Premier symptôme : l'impossibilité du dialogue. Étude linguistique des débats parlementaires brésiliens (2018-2022) par l'Université de Brasília : l'usage du vouvoiement s'effondre, les insultes directes explosent, les références à la violence physique se multiplient par vingt. Le Parlement devient arène de combat verbal préfigurant l'affrontement physique. En Italie, l'opposition boycotte systématiquement les commissions dirigées par la majorité, rendant le travail législatif dysfonctionnel. Les séances se transforment en monologues parallèles où chaque camp performe pour sa base via les réseaux sociaux.

Deuxième symptôme : la criminalisation rampante de l'opposition. Bolsonaro qualifiait routinièrement ses opposants de « bandidos » (bandits), appelant à leur emprisonnement. Des dizaines de tentatives d'enquêtes criminelles visent journalistes critiques et juges « communistes ». Meloni, plus perverse, utilise l'appareil d'État : audits fiscaux ciblés contre les ONG critiques, multiplication des poursuites pour « diffamation » contre les journalistes, coupes budgétaires « techniques » visant les territoires d'opposition. La maire de Bologne, Matteo Lepore, témoigne : « Chaque initiative sociale est scrutée, chaque subvention culturelle contestée. Ils ne nous attaquent pas frontalement mais nous asphyxient administrativement. »

Troisième symptôme : l'effondrement des institutions médiatrices. Au Brésil, la confiance dans toutes les institutions s'effondre : moins d'un quart font confiance à la justice, à peine un dixième au parlement, un cinquième aux médias, même les églises chutent sous la barre des 50 %. En Italie, les corps intermédiaires historiques, syndicats, associations, partis traditionnels, perdent toute capacité de médiation. La CGIL, principal syndicat, voit ses adhérents fuir (- 18 % sous Meloni) face à une base divisée entre « patriotes » et « internationalistes ». Les associations catholiques se déchirent entre soutien à la « famille traditionnelle » et accueil des migrants.

Le climax brésilien du 8 janvier 2023, l'invasion du Congrès, de la Cour suprême et du palais présidentiel par les bolsonaristes refusant la défaite, révèle l'aboutissement logique de cette spirale. Quand l'autre camp est illégitime par essence, sa victoire est ontologiquement impossible.
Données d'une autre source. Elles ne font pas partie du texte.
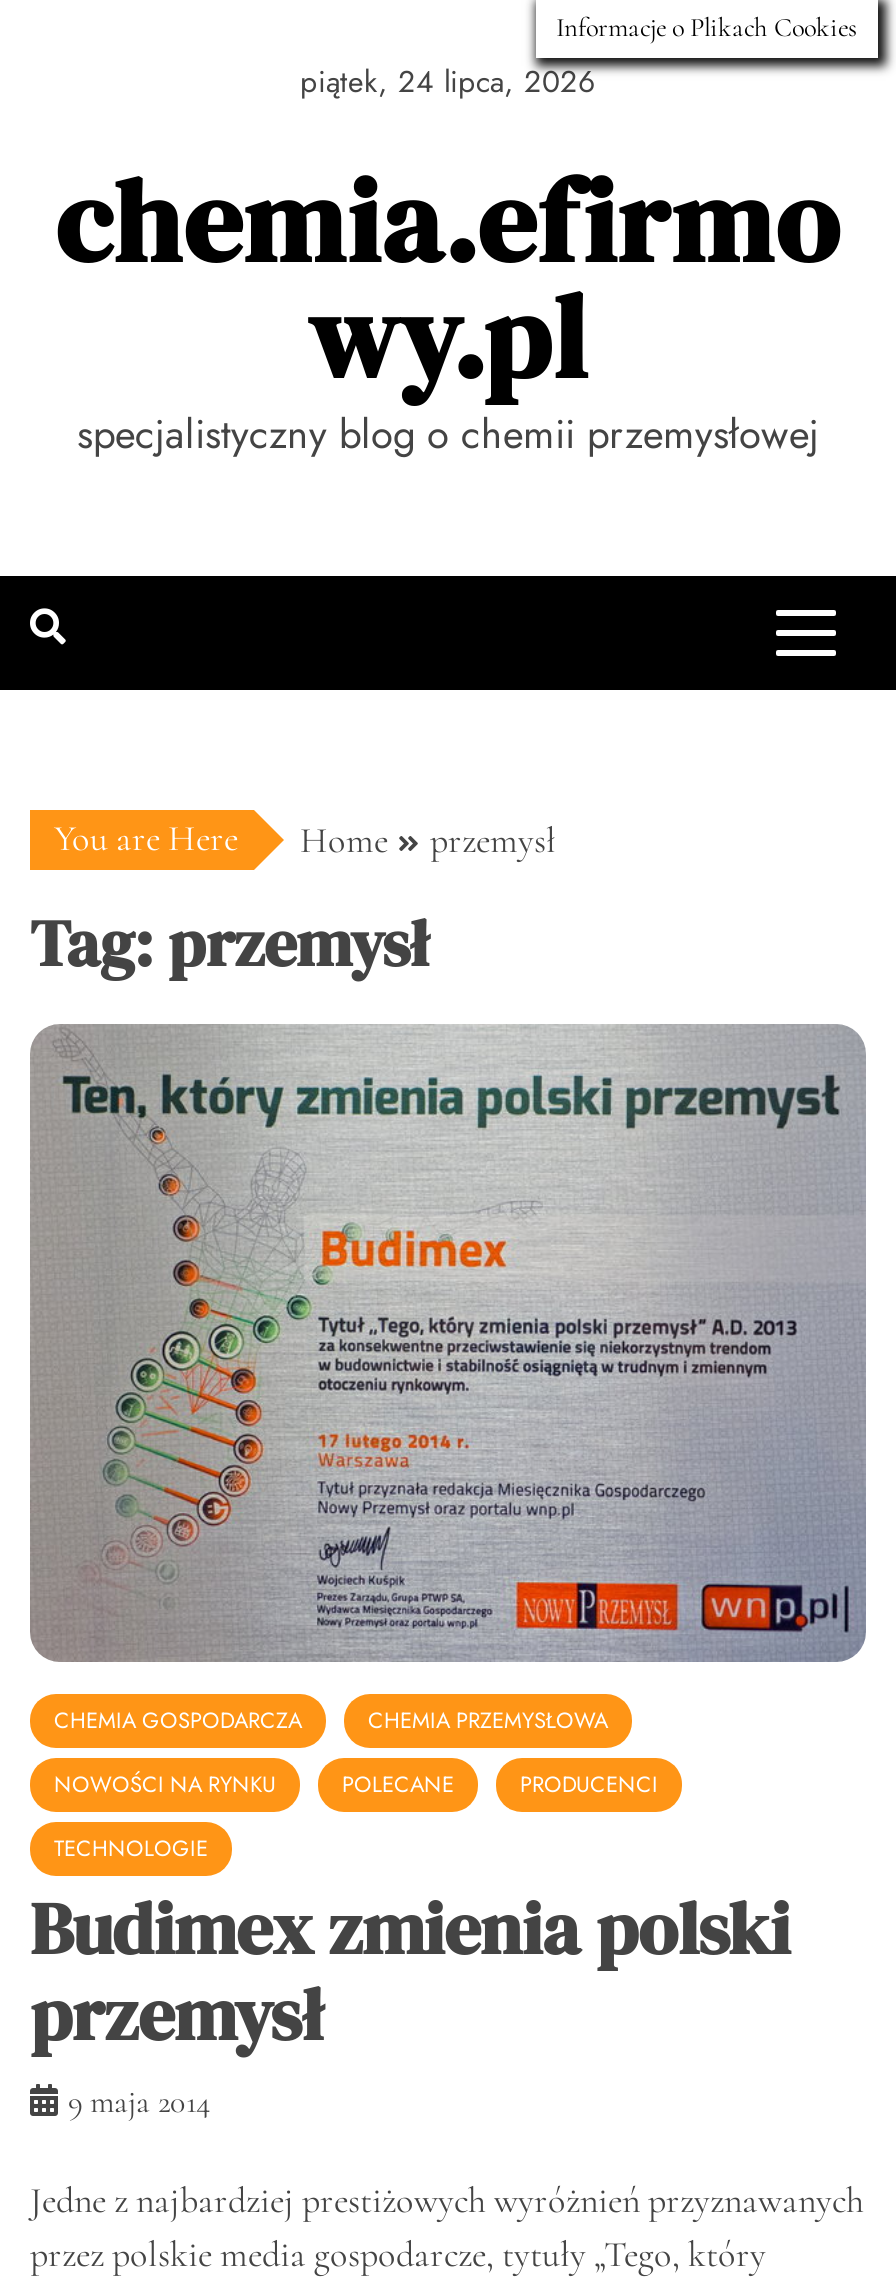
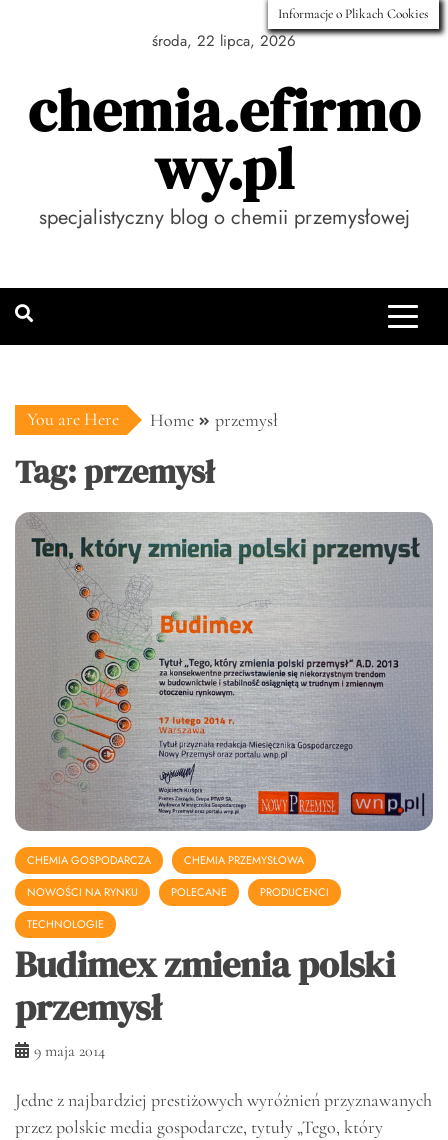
[300,60,596,104] piątek, 24 lipca, 2026 -> [152,30,296,52] środa, 22 lipca, 2026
La violence devient l'unique recours. Les images de manifestants déféquant dans le bureau du président, détruisant des œuvres d'art nationales, appelant à l'intervention militaire, montrent la régression démocratique à son stade terminal.

L'Italie n'a pas (encore) connu son 8 janvier, mais les signaux s'accumulent. Les attaques contre les « magistrats rouges », la remise en cause de l'antifascisme constitutionnel, la réhabilitation rampante de figures mussoliniennes préparent le terrain. Professeur Giovanni Orsina, historien à la LUISS : « Meloni joue avec le feu. Elle libère des forces qu'elle croit contrôler. Mais l'histoire italienne montre que le tribalisme, une fois déchaîné, dévore ses propres créateurs. »
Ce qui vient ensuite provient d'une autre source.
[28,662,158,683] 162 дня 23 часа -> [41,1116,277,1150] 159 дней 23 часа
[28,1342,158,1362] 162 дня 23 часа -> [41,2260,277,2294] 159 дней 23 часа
Cette exploration comparative révèle comment deux démocraties, l'une jeune et tumultueuse, l'autre ancienne et fondatrice de l'Europe, succombent au même poison tribal. Le Brésil expérimente la version chaotique et violente, l'Italie la version institutionnelle et feutrée. Mais l'aboutissement converge : des sociétés fracturées, des institutions paralysées, des citoyens désespérés.

Professeur Sergio Abranches, politologue auteur de Presidencialismo de coalizão, livre ce diagnostic terminal : « La démocratie présuppose un minimum de terrain commun, langue, faits, valeurs basiques. Le tribalisme détruit ce socle. Nous avons désormais deux Brésils, deux Italies, incapables de coexister dans le même espace politique. L'un devra détruire l'autre, ou nous inventerons des mécanismes de séparation, fédéralisme extrême, sécession douce. La démocratie unitaire est morte. »

Le tribalisme ne résout pas l'inadéquation démocratique : il l'achève. Brésil et Italie, chaos et respectabilité, même nécrose. La France démontrera qu'on peut faire pire encore : maintenir l'illusion républicaine tout en pratiquant la même guerre des tribus.